Plain English Summary:
When you are behind on your payments in foreclosure and you request a letter to pay the back amounts that you owe (reinstatement) or the full loan balance (payoff), the banks have to give you a total with a due date, as the amount changes each month as another payment becomes due or more interest or fees become due. What the banks would do is add “estimated costs” to these letters, such as hearings that were scheduled for a few weeks out that the bank lawyers anticipated having to file court documents or attend court.
The US Appeals Court (which covers the southeast of the US and Florida) said no, that the bank could ONLY charge what costs it actually incurred as of the date the letter was generated/drafted. So banks can no longer charge anticipated costs in their reinstatement or payoff letters as they once did; and it is actually illegal to do so now.
On December 3, 2015, the United States Court of Appeals, 11th Circuit, decided the case of Kevin Prescott v. Seterus, Inc., 635 Fed. Appx. 640, 2015 U.S. App. LEXIS 20934 (11th Cir. Fla. 2015) and held that the inclusion of estimated/anticipated costs in a payoff or reinstatement letter is a violation of the FDCPA.
In this case, the borrower defaulted on hos lean and sometime after requested a reinstatement letter. He was provided with a letter “good through September 27, 2013,” which included an estimate of anticipated attorney’s fees that had not been incurred as of the date of the letter but were anticipated to be incurred prior to the “good through date” of September 27, 2013. This was fairly commonly added if there is an upcoming hearing or need for further court action to dismiss the case.
The borrower paid the full amount demanded on September 26, 2013, and one week later,filed a lawsuit claiming that the inclusion of estimated attorney’s fees in the letter was a violation of the Fair Debt Collection Practices Act (FDCPA).
The trial court found for the lender and granted summary judgment in its favor, but the 11th Circuit Court of Appeals reversed, holding that the borrower was not obligated to pay estimated fees since the mortgage did not require payment of any expenses other than those that were actually incurred; not those that were anticipated.

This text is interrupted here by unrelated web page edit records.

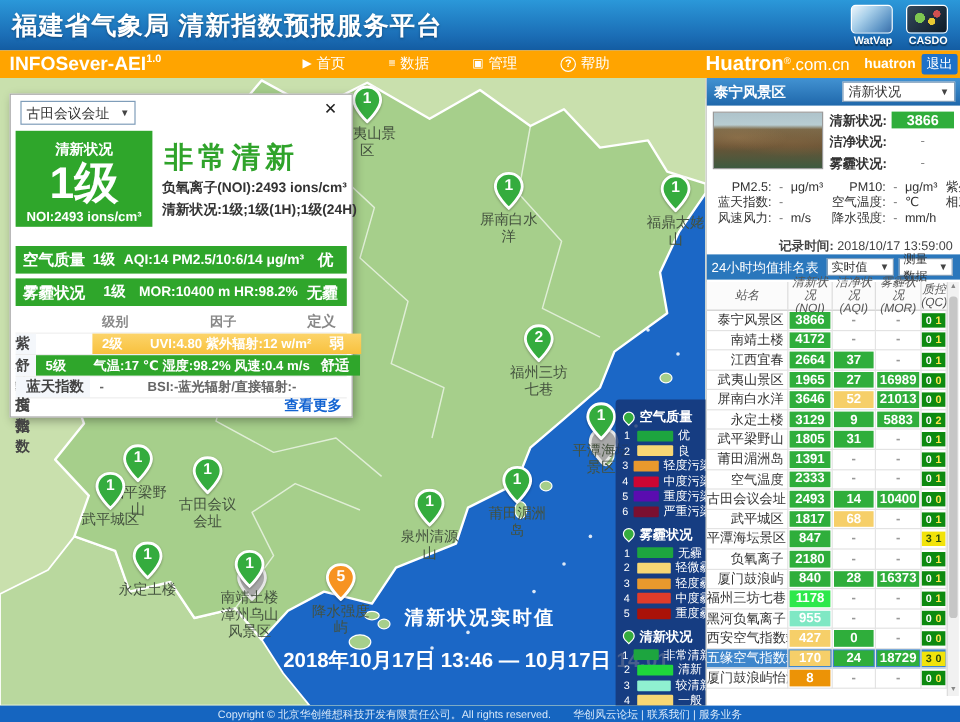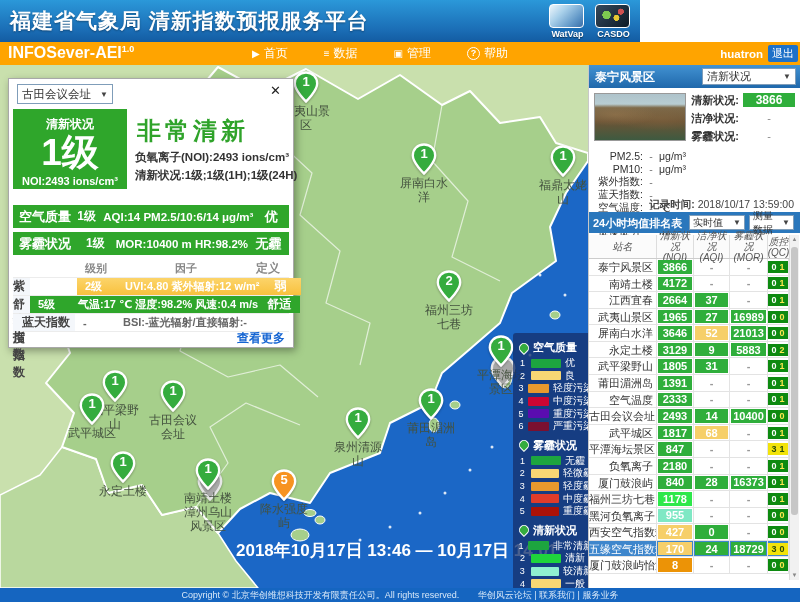--- a/index.html
+++ b/index.html
@@ -6,7 +6,7 @@
   body{width:800px;height:602px;position:relative;overflow:hidden;background:#fff;
        font-family:"Liberation Sans","DejaVu Sans",sans-serif;font-size:12px;color:#333;}
   
-  .topbar{position:absolute;left:0;top:0;width:640px;height:42px;
+  .topbar{position:absolute;left:0;top:0;width:800px;height:42px;
           background:linear-gradient(180deg,#2b98d9 0%,#1b6eb6 70%,#135ca2 100%);}
   .app-title{position:absolute;left:10px;top:7px;font-size:21px;font-weight:bold;color:#fff;
              letter-spacing:1px;text-shadow:0 1px 2px rgba(0,0,0,.35);white-space:nowrap;}

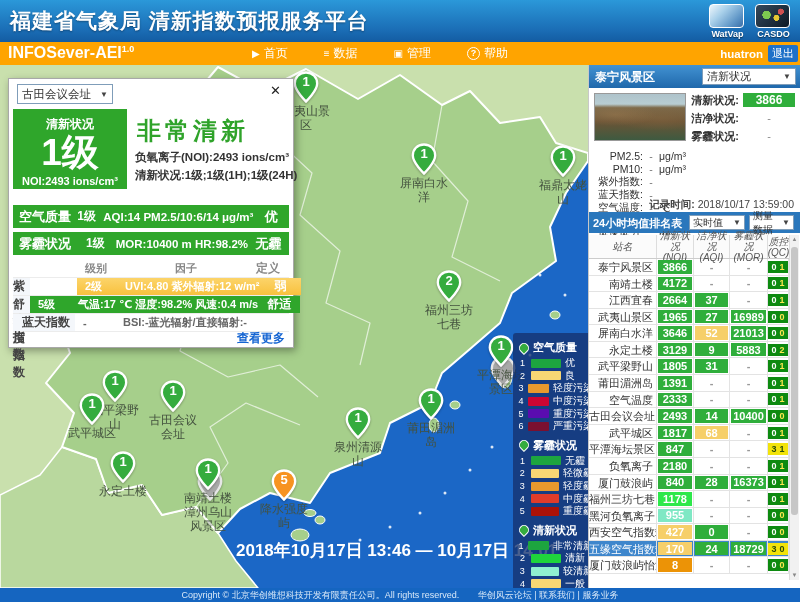--- a/index.html
+++ b/index.html
@@ -202,6 +202,7 @@
       <span>帮助</span>
     </div>
     </div>
+  <div class="site-logo"><span class="site-name">Huatron</span><sup>®</sup><span class="site-suffix">.com.cn</span></div>
   <div class="nav-user">
     <span class="user-name">huatron</span>
     <span class="logout-btn">退出</span>

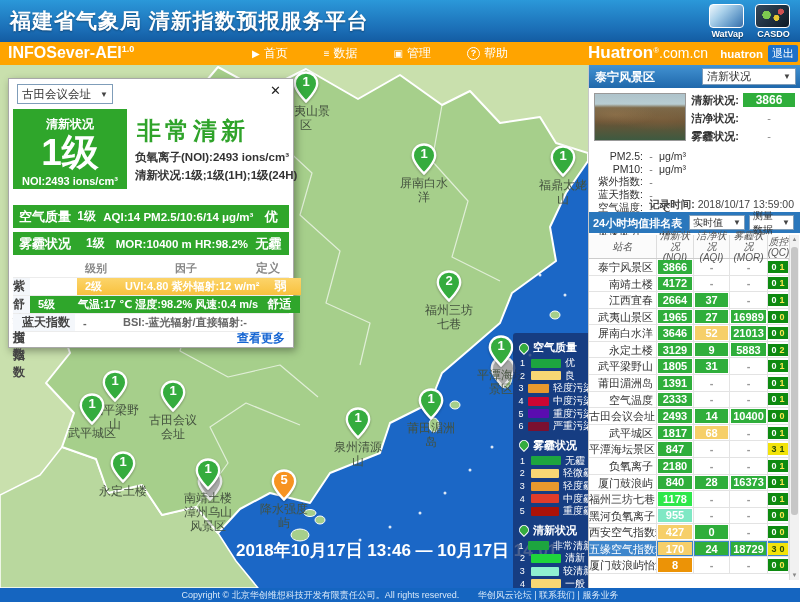--- a/index.html
+++ b/index.html
@@ -117,7 +117,7 @@
   .s-label{width:52px;text-align:right;font-size:11px;font-weight:bold;color:#333;white-space:nowrap;}
   .s-val{width:52px;margin-left:4px;text-align:center;font-size:11px;color:#888;}
   .s-val[data-c="badge"]{background:#2fae3b;color:#fff;font-weight:bold;font-size:12px;height:14px;line-height:14px;}
-  .metrics{position:absolute;left:2px;top:84px;width:206px;display:grid;grid-template-columns:1fr;}
+  .metrics{position:absolute;left:2px;top:84px;width:206px;display:grid;grid-template-columns:1fr 1fr 1fr;}
   .metric{display:flex;align-items:center;height:13px;}
   .m-label{width:52px;text-align:right;font-size:10.5px;color:#333;white-space:nowrap;}
   .m-val{width:16px;text-align:center;font-size:10.5px;color:#777;}

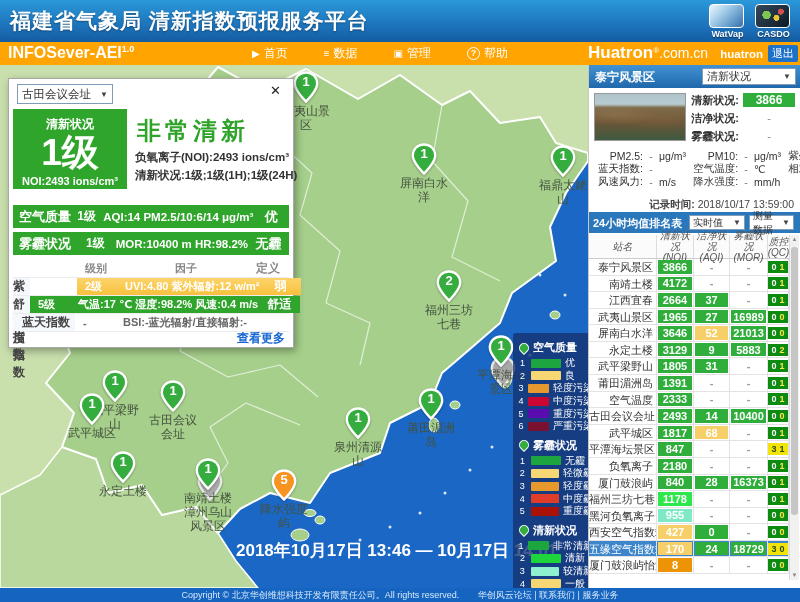--- a/index.html
+++ b/index.html
@@ -125,7 +125,7 @@
   .rec-line{position:absolute;right:6px;top:133px;font-size:10.5px;color:#444;white-space:nowrap;}
   .rec-line b{font-weight:bold;margin-right:3px;}
   .rank-bar{position:absolute;left:0;top:147px;width:100%;height:21px;background:#2a77bc;}
-  .rank-title{position:absolute;left:4px;top:4px;color:#fff;font-size:11px;font-weight:bold;white-space:nowrap;}
+  .rank-title{position:absolute;left:4px;top:4px;color:#fff;font-size:11px;font-weight:normal;white-space:nowrap;}
   .rank-sel1{position:absolute;left:100px;top:3px;width:56px;height:15px;font-size:10px;padding:0 3px;}
   .rank-sel2{position:absolute;left:160px;top:3px;width:45px;height:15px;font-size:10px;padding:0 3px;}
   

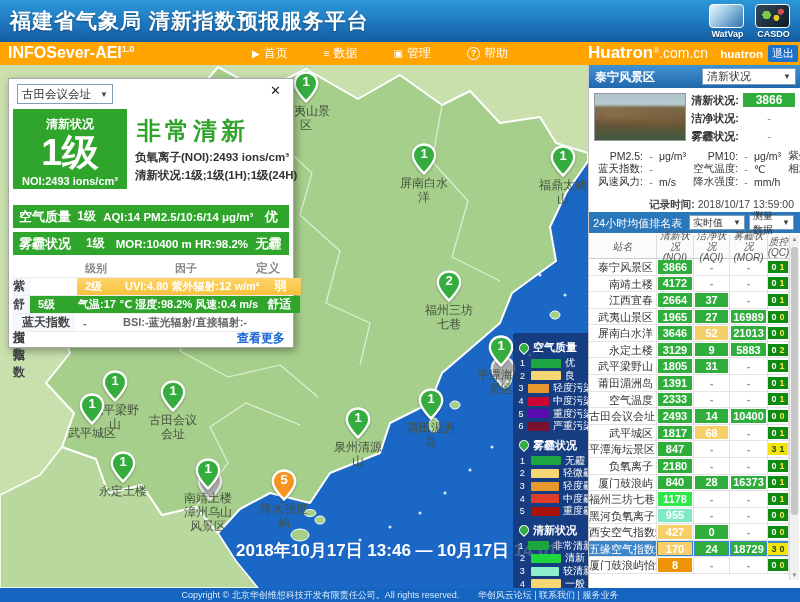--- a/index.html
+++ b/index.html
@@ -251,6 +251,7 @@
     </g>
   </svg>
 
+  <div class="overlay-title">清新状况实时值</div>
   <div class="overlay-time">2018年10月17日 13:46 — 10月17日 14:01</div>
 
   <div>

The ruling was not based on a failure to disclose the amounts, as the payoff letter listed specific anticipated amount. But rather that the lender had no right to anticipated payments in the payoff that it had not incurred on the date the payoff was made.
Notwithstanding the clause in the mortgage that provided for the lender to “take such action as lender may reasonably require to assure that lender’s interest in the property and rights under the Security Agreement and mortgagor’s obligation to pay the sum secured by the Security Agreement shall continue unchanged”, the court held that, since the least sophisticated consumer would not have understood this language, the fees were not authorized and that the lender demanding them as part of the reinstatemnet was a violation of the FDCPA.
Another similar case regarding payoff and reinstatement letters is Avila v. Riexinger Associates, LLC, 2016 U.S. App. LEXIS 5183, 2016 WL 1104797 (2d Cir. 2016), decided by the U.S. Court of Appeals, 2nd Circuit, on March 22, 2016. This case held that the least sophisticated consumer would not be aware of the fact that the amount due in the payoff letter might increase as a result of interest, legal fees, process servers, and things of similar nature. Avila requires specific “Safe Harbor” language to be included in the letter that provides a disclosure to the consumer that the amounts due may increase between the time the letter is drafted and when the borrower makes payment and the payoff or reinstatement is paid.